A financial services company is deploying a customer-facing chatbot powered by a large language model. The team wants to prevent the model from producing responses that contain account numbers, credit card details, or regulatory advice that could expose the company to liability. Which architectural approach most directly addresses both data-leakage and liability risks at the output stage?
- AApply a retrieval-augmented generation pipeline so the model draws only from pre-approved documents, removing any need for output scanning.
- BFine-tune the base model on a corpus of compliant responses so it learns to avoid sensitive outputs, replacing the need for runtime guardrails.
- CEnforce strict input validation on the user's query to block prompts that mention account numbers or financial terms before they reach the model.
- DAdd a dedicated output-validation layer that applies regex and classifier-based checks to detect and redact PII patterns and flag regulated-content categories before the response reaches the user.

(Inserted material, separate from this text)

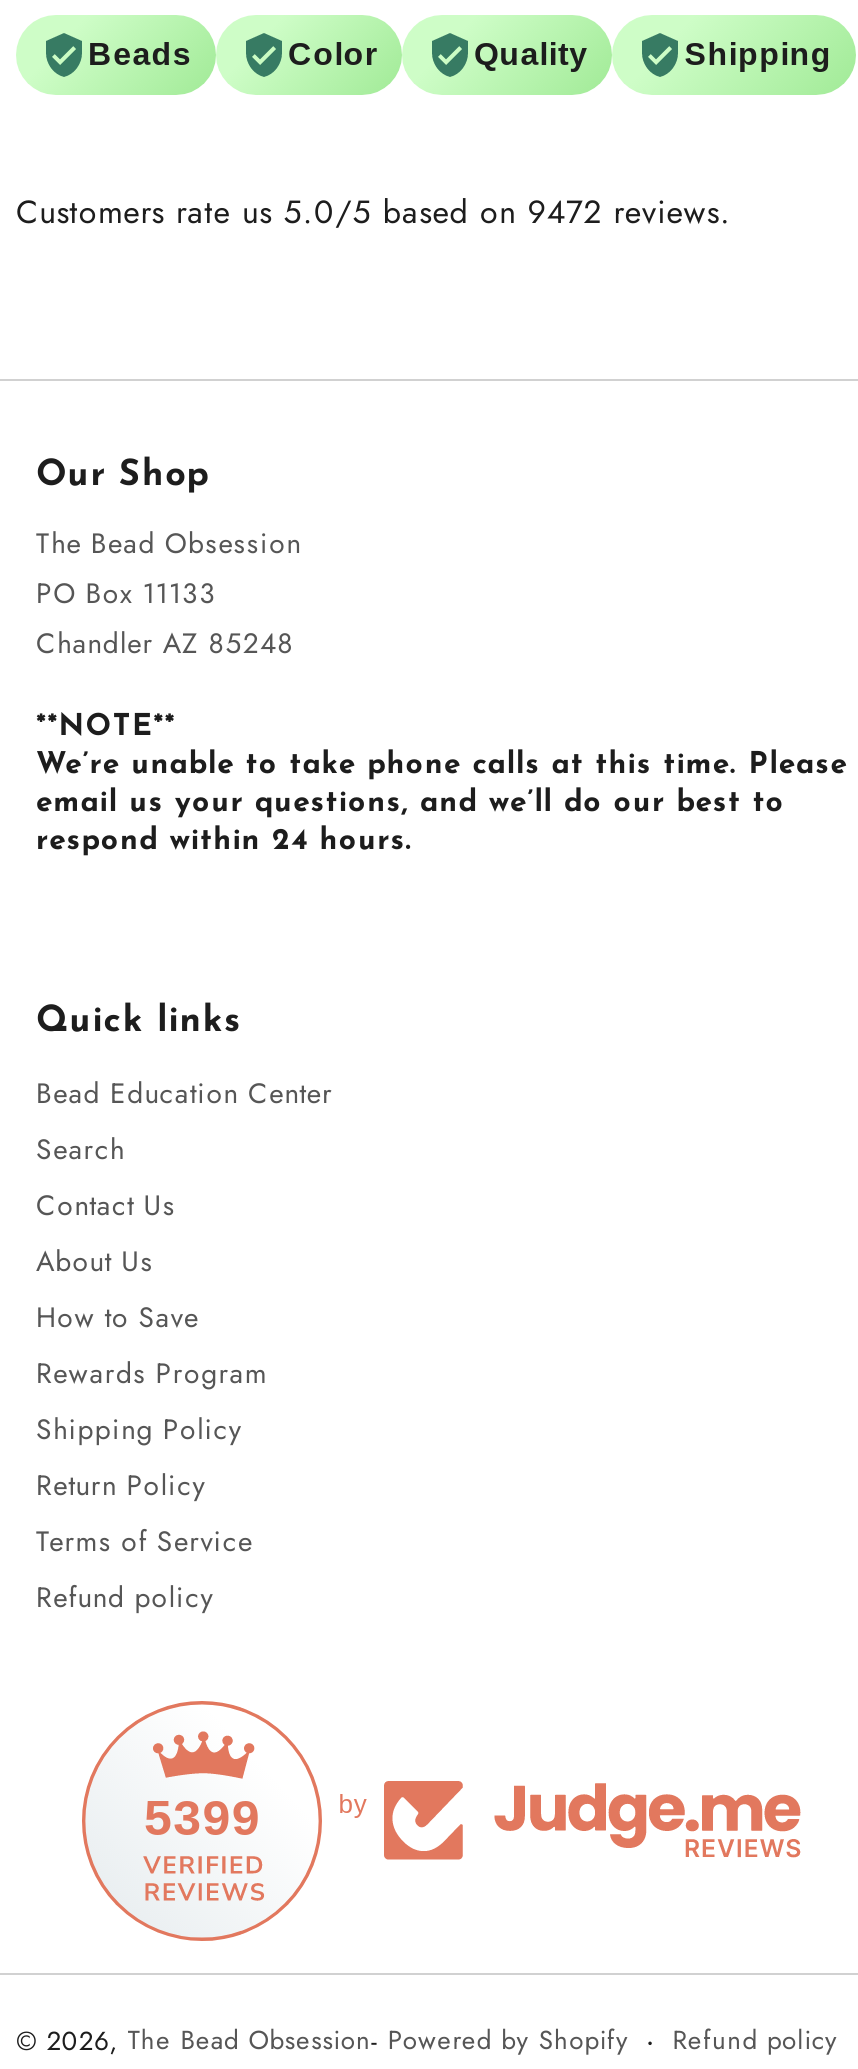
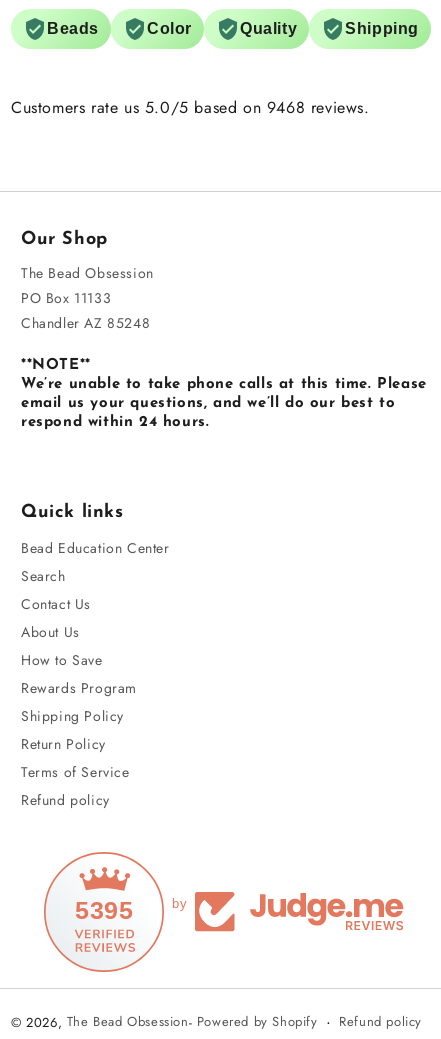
- Customers rate us 5.0/5 based on 9472 reviews.
+ Customers rate us 5.0/5 based on 9468 reviews.

- 5399
+ 5395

Correct
Why A is wrong: RAG limits the knowledge base used during generation, which reduces hallucination risk, but it does not guarantee that the model will never produce sensitive content or regulatory advice. A model can still compose harmful output from retrieved context, so RAG alone is insufficient for output-stage enforcement.
Why B is wrong: Fine-tuning on compliant examples can shift the model's distribution toward safer outputs, but it offers probabilistic rather than deterministic protection. Novel inputs can still elicit non-compliant responses, and fine-tuning alone cannot satisfy a hard policy requirement like blocking PII.
Why C is wrong: Input validation filters what enters the model, which is a useful safety layer, but it does not address output risk. The model can produce sensitive content from benign-looking prompts through indirect reasoning or retrieved context, so input-only controls leave the output stage unprotected.
Why D is correct: An output-validation layer is the correct mechanism for catching harmful content after generation and before delivery. Regex detects structured PII such as card numbers; classifiers handle semantic categories like financial advice. Together they enforce policies regardless of what the model produces.